Efficient inefficiency names the central paradox of AI deployment within institutions that produce bullshit work. The technology that could eliminate pointless activity is instead applied to perform pointless activity more rapidly. The AI that automates compliance documentation does not eliminate the documentation requirement; it generates more documentation, faster, in more formats, with better grammar. Stuart Mills and David Spencer coined the term in their 2024 Journal of Business Research essay applying Graeber's framework to AI. The concept captures something that productivity metrics systematically miss: that doing pointless work efficiently is not progress. One study they examined found that programmers using AI co-pilots wrote more code but also increased code churn — broken code requiring editing and fixing. Writing more bad code, faster.
The mechanism is institutional rather than technological. AI is deployed within organizational structures that generate bullshit. The structures persist; the technology amplifies their output. The compliance department receiving AI tools generates more compliance reports. The marketing team receiving AI tools generates more marketing content. The legal department receiving AI tools generates more contractual obstruction. Each is more 'efficient' by the metric of output volume. None addresses whether the output should exist.

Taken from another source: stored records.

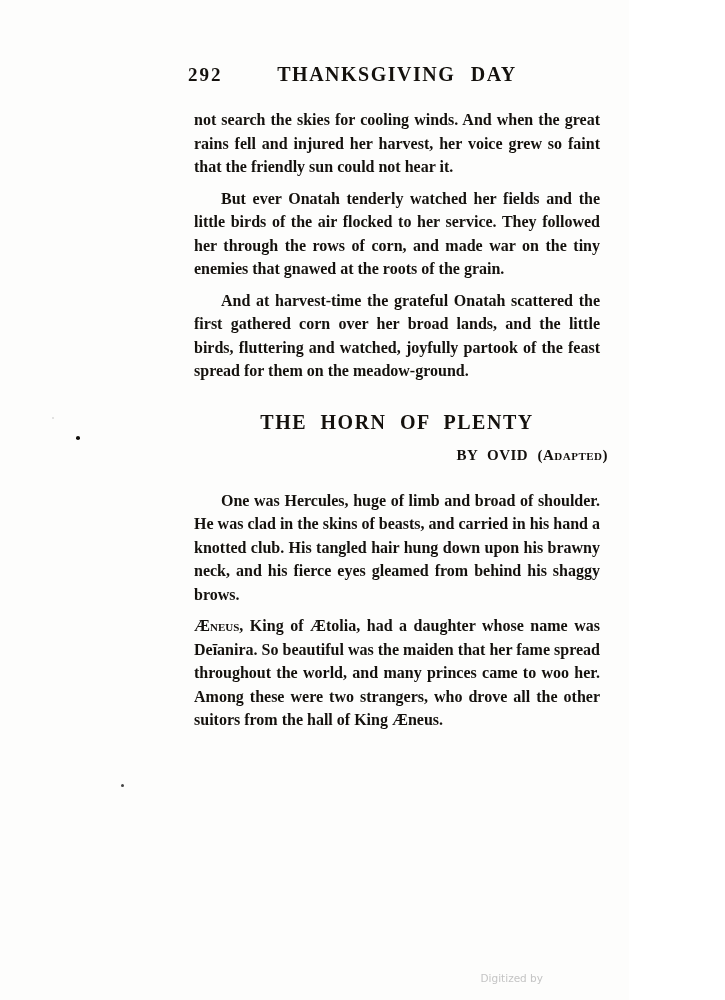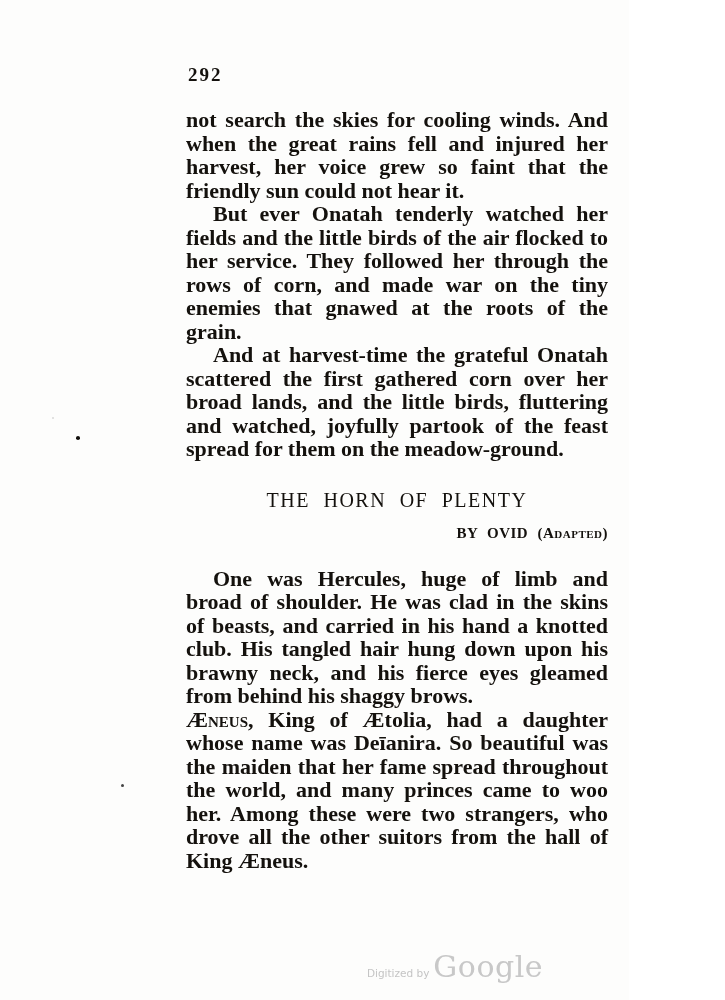"THANKSGIVING DAY" span.running-title { html: none -> <span>THANKSGIVING DAY</span> }
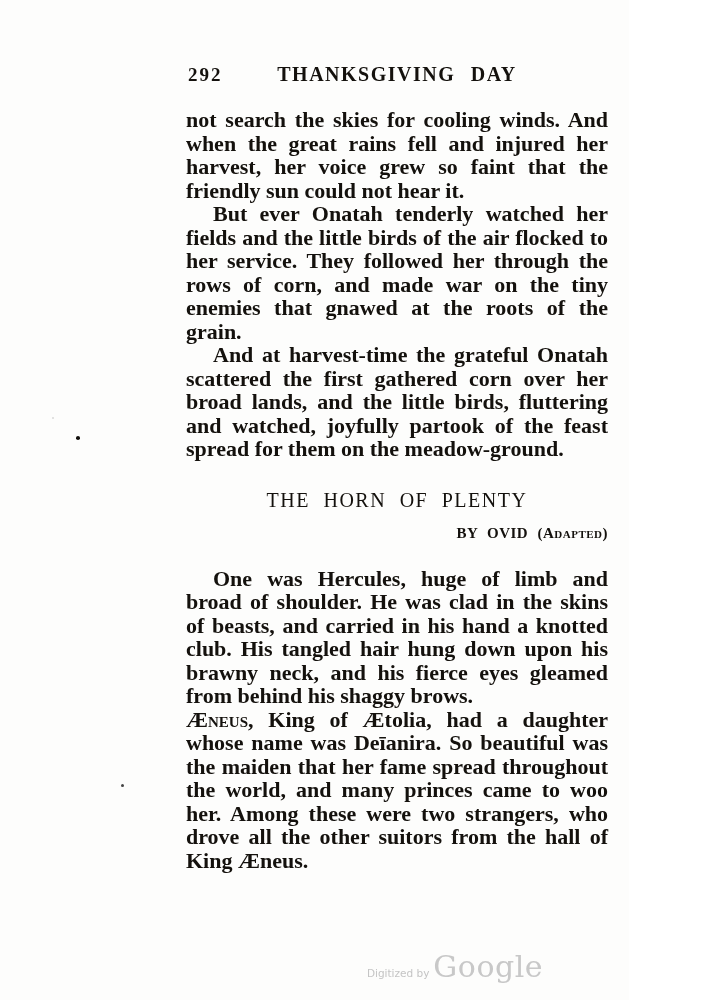"not search the skies for" .body-text .para { font-size: 22px -> 16px; margin: 0 -> 8px }
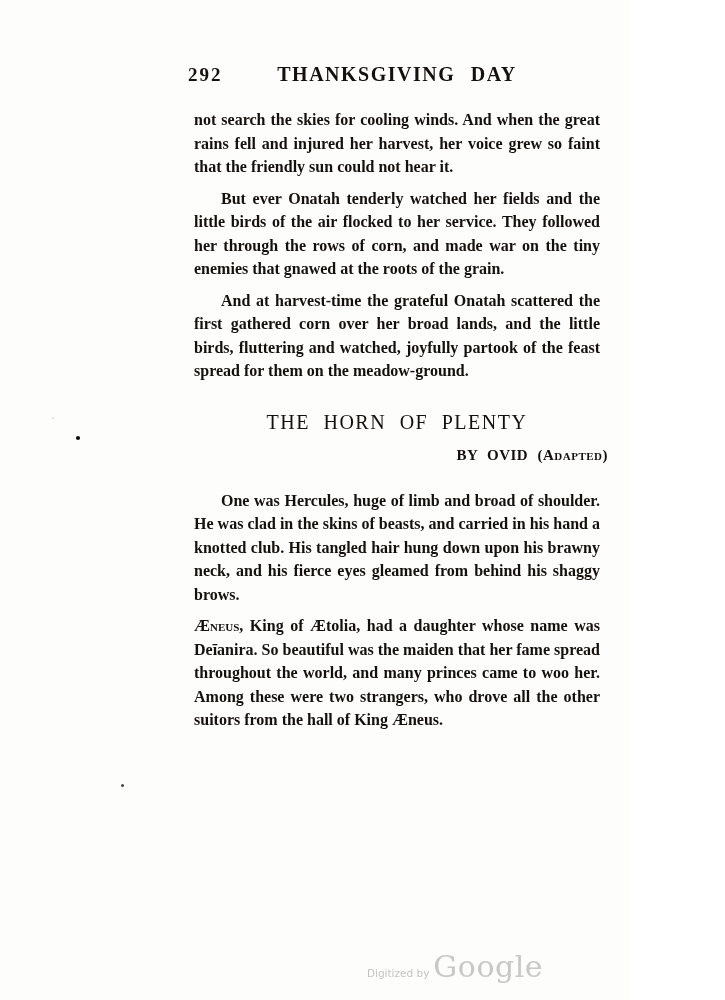"THE HORN OF PLENTY" .section-title { font-weight: normal -> bold }
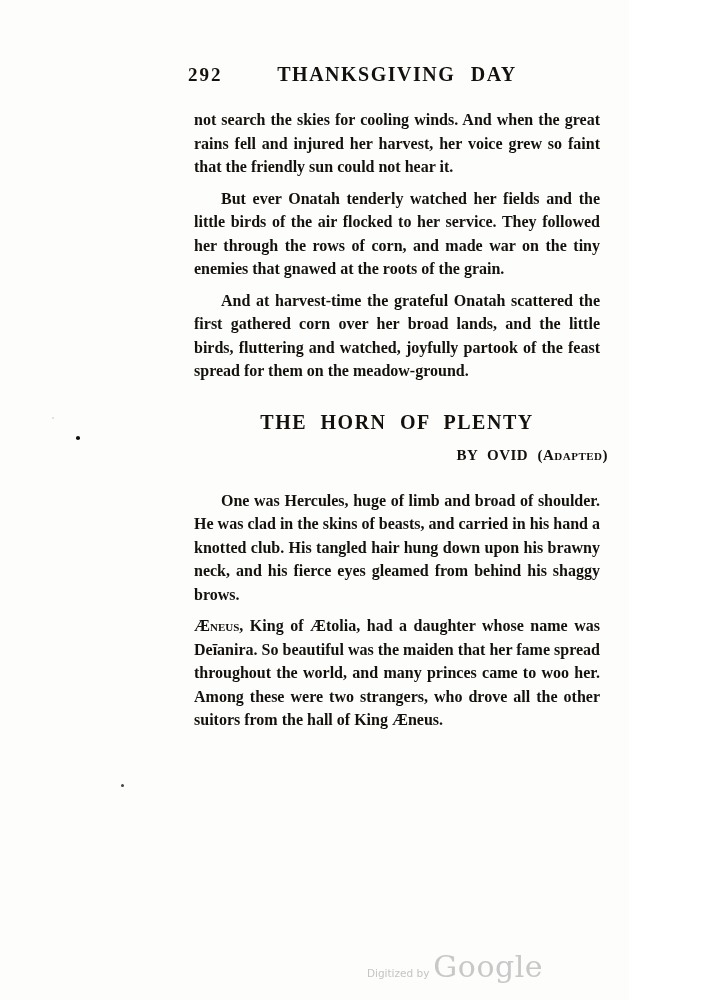"Google" span.wm-logo { html: <span>Google</span> -> none }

The phenomenon connects directly to task seepage documented in the Berkeley study. AI freed minutes and hours that were immediately colonized by additional tasks of the same type. The freed time was not redeployed toward higher-value work. It was filled with more of the same lower-value work, performed faster. The institution captured the productivity gain. The worker captured the intensification.
Mills and Spencer's analysis identifies AI as the most powerful tool yet built for industrializing bullshit. Previous office technologies — word processors, email, spreadsheets — also accelerated administrative work without eliminating it. AI represents a quantum increase in scale. The volume of plausible-sounding documentation, marketing content, and procedural output that a single AI system can generate exceeds the productive output of entire pre-AI organizations.
The pattern reveals something Graeber's framework anticipated: that the institutional logic generating bullshit work is more powerful than the technological capability that could eliminate it. The technology adapts to the institution, not the reverse. The bullshit changes form. The volume increases. The function remains.
Stuart Mills and David Spencer introduced the term in their 2024 essay 'Bullshit Jobs, Bullshit Tasks, and Artificial Intelligence' in the Journal of Business Research. The article explicitly extends Graeber's framework into the AI era, identifying the specific mechanisms by which AI deployment within bullshit-generating institutions produces efficient inefficiency rather than genuine elimination of waste.
Speed without elimination. AI accelerates pointless activity rather than ending it.
Institutional adaptation. Organizations deploy AI within existing structures, preserving the bullshit logic those structures generate.
Task seepage as mechanism. Freed time is colonized by more bullshit, not redeployed to meaningful work.
Code churn as case study. Programmers using AI write more code but also produce more broken code requiring fixes.
Industrial-scale bullshit. AI produces volumes of plausible-sounding output that exceed pre-AI institutional capacity entirely.